Lawmen: Bass Reeves Series Finale Recap

Lawmen: Bass Reeves Series Finale Recap

It’s been quite a journey for Lawmen: Bass Reeves. After escaping slavery and becoming a U.S. deputy marshal, Bass Reeves (David Oyelowo) only had a few days of being the hero and hunting outlaws until the toils of the job caught up with him. He learned the hard way that most criminals are declared guilty and hung by Judge Parker (Donald Sutherland)—while the evil Esau “Mr. Sundown” Pierce (Barry Pepper) murders some wanted men before they even get to the courthouse. Is this justice? Or is Reeves just a “slave catcher” with a badge, as an outlaw called him in the last episode?

Either way, Reeves is out for revenge in the finale. Pierce’s musings haunt him—and he’s and has seemingly resigned to convince himself that he’s a good lawman because he killied a bad one. Even with his wife Jennie (Lauren E. Banks) pleading to him that he’s never home, he’s seeing red when he takes off in the morning. His trusty sidekick, Billy Crow (Forrest Goodluck), is at his side—as is fellow deputy Marshal Sherill Lynn (Dennis Quaid)—whom we haven’t seen in quite some time. Still, these two are pretty much the only friends Bass Reeves has.

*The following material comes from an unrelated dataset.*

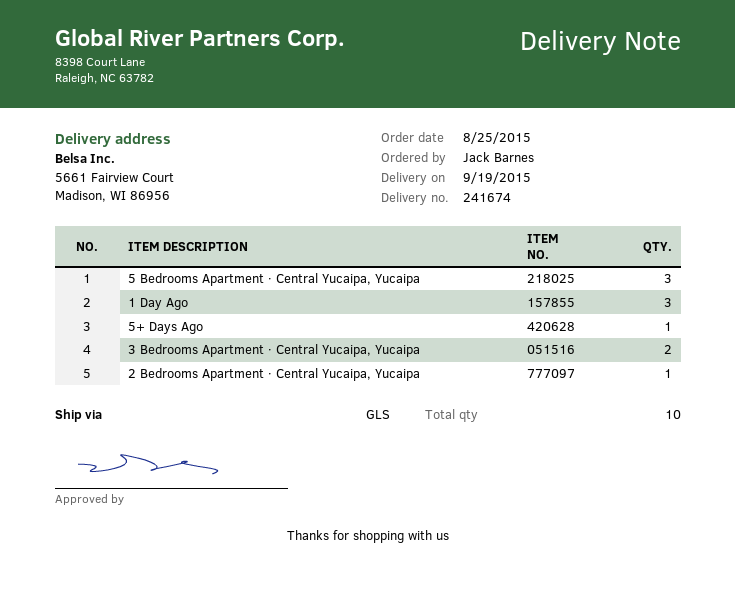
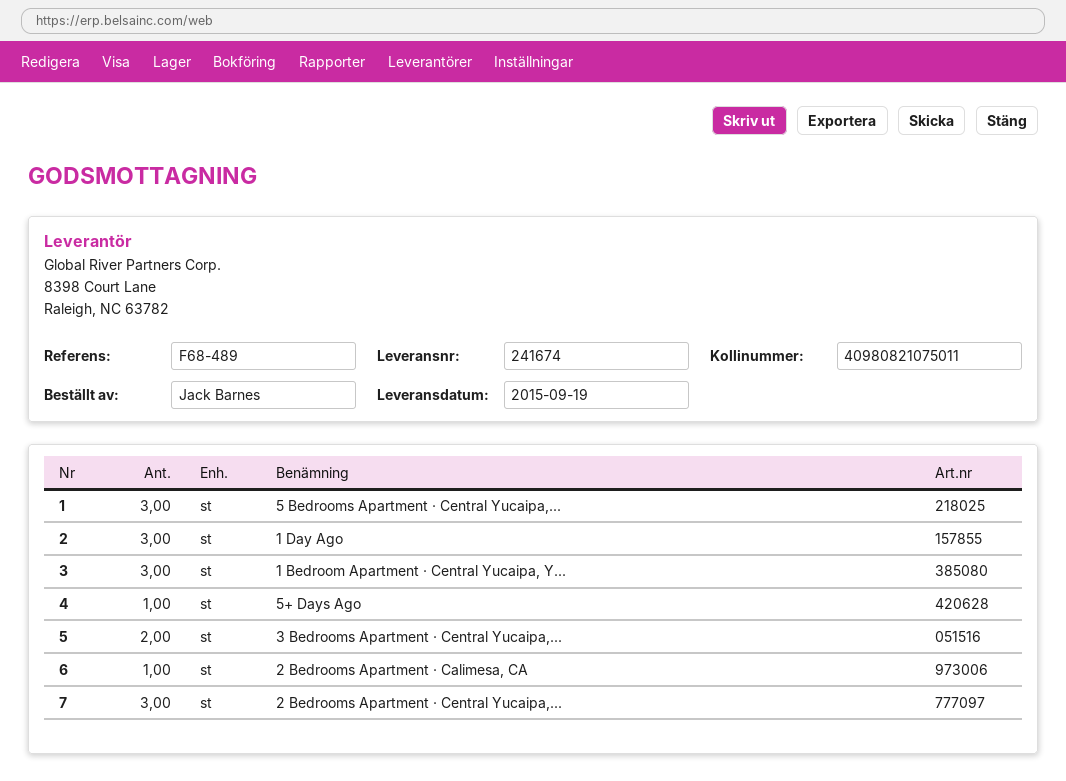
2 Bedrooms Apartment · Central Yucaipa, Yucaipa: 1 -> 3
1 Bedroom Apartment · Central Yucaipa, Y...: none -> 3
2 Bedrooms Apartment · Calimesa, CA: none -> 1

At home, Edwin Jones’s (Grantham Coleman) plot of a Zion in Indian Territory is still cut short—after Esme (Joaquina Kalukango) left him. In fact, he doesn’t even appear in this episode. Neither does Sally Reeves’s (Demi Singleton) young love interest, Franklin (Lonnie Chavis), marking yet another B-plot that ends unexplored. Instead, Esme gives a speech to the church about starting up a political campaign to fight for their rights.

Returning from church, Jennie and the kids are surprised to find her former master’s wife on her front porch. Fun fact: she’s played by David Oyelowo’s wife, Jessica Oyelowo. Jennie painfully recalls the time she was forced to give birth in the storeroom, asking her former master just what in the hell she’s doing there. Rachel says that the law declares that her children come back to work for her. So, Jennie slaps her, calls her a devil, and tells her to get out of her home. “If we don’t fight back, they’ll take it if we let ‘em,” she later says to Esme. “And we ain’t gonna do that.” By the grace of Lawmen: Bass Reeves’s writers, nothing bad happens to the house while the hero is away.

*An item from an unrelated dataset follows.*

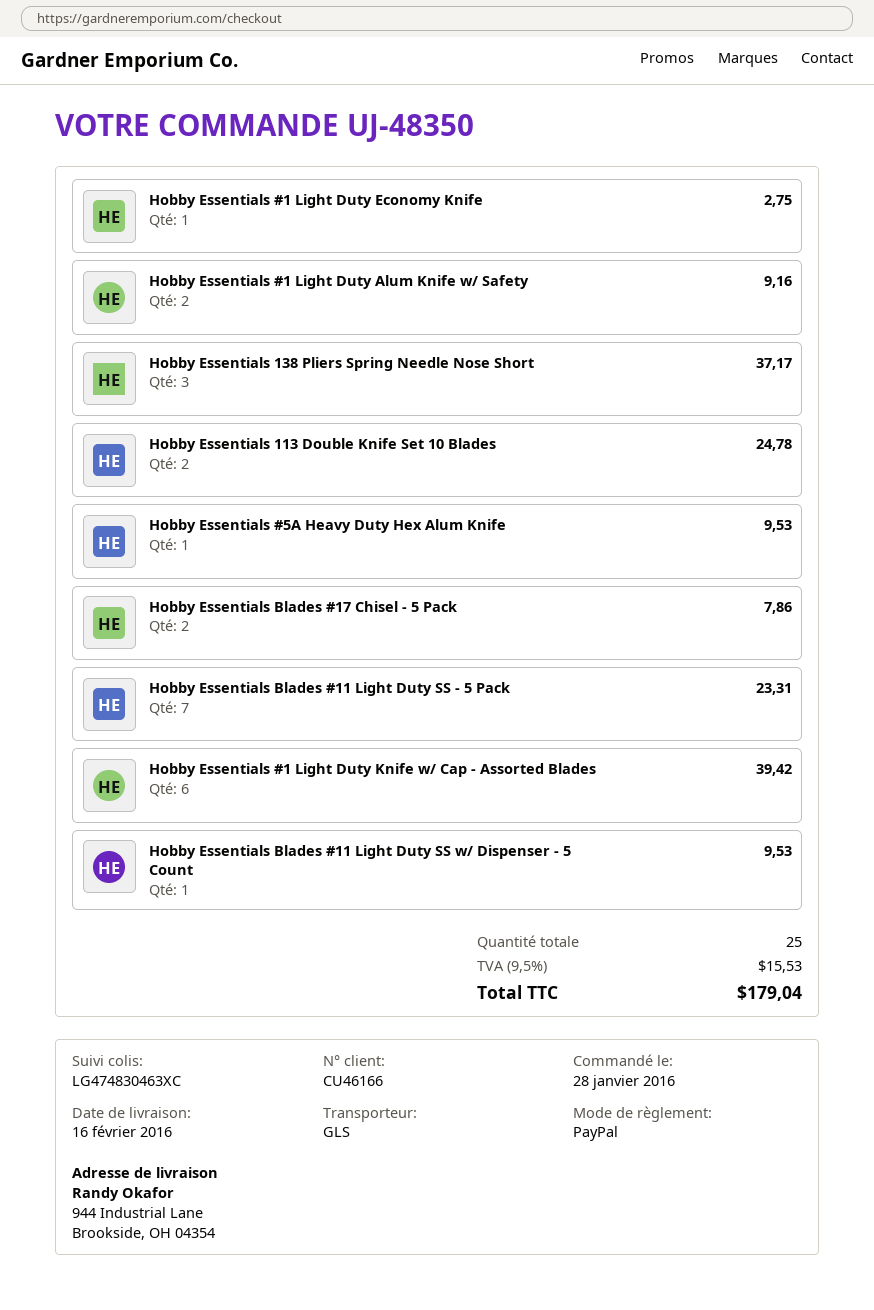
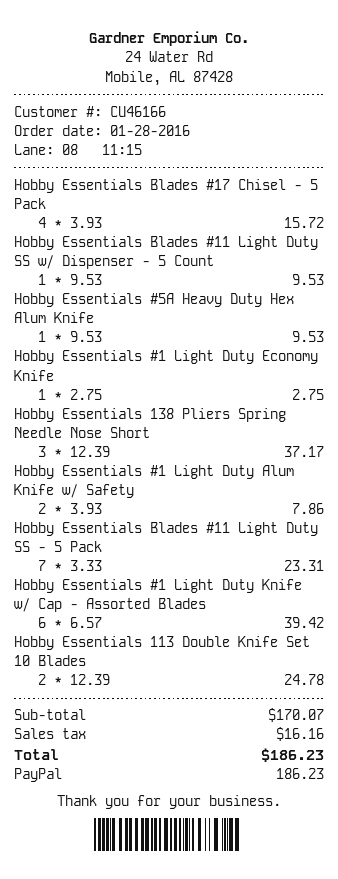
Hobby Essentials #1 Light Duty Alum Knife w/ Safety: 2 for 9.16 -> 2 for 7.86
Hobby Essentials Blades #17 Chisel - 5 Pack: 2 for 7.86 -> 4 for 15.72
tax: 15.53 -> 16.16
total: 179.04 -> 186.23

We’re not so different, you and I, Bass Reeves. Take, for example, this dinosaur skull…

Lauren “Lo” Smith//Paramount

Back on the trail to Pierce’s compound, Reeves spots a dinosaur footprint. He doesn’t say a single word or react in any way. Not even an exclamation of “Whoa, WTF is that?!” I can’t imagine a lot of people knew about dinosaurs in the late 1800s, but maybe I’m wrong! (Google, can you tell me when common knowledge of dinosaurs began?) Pierce’s weird fantasy novel-esque monologue about giants’ bones in Episode Six makes a hell of a lot more sense now.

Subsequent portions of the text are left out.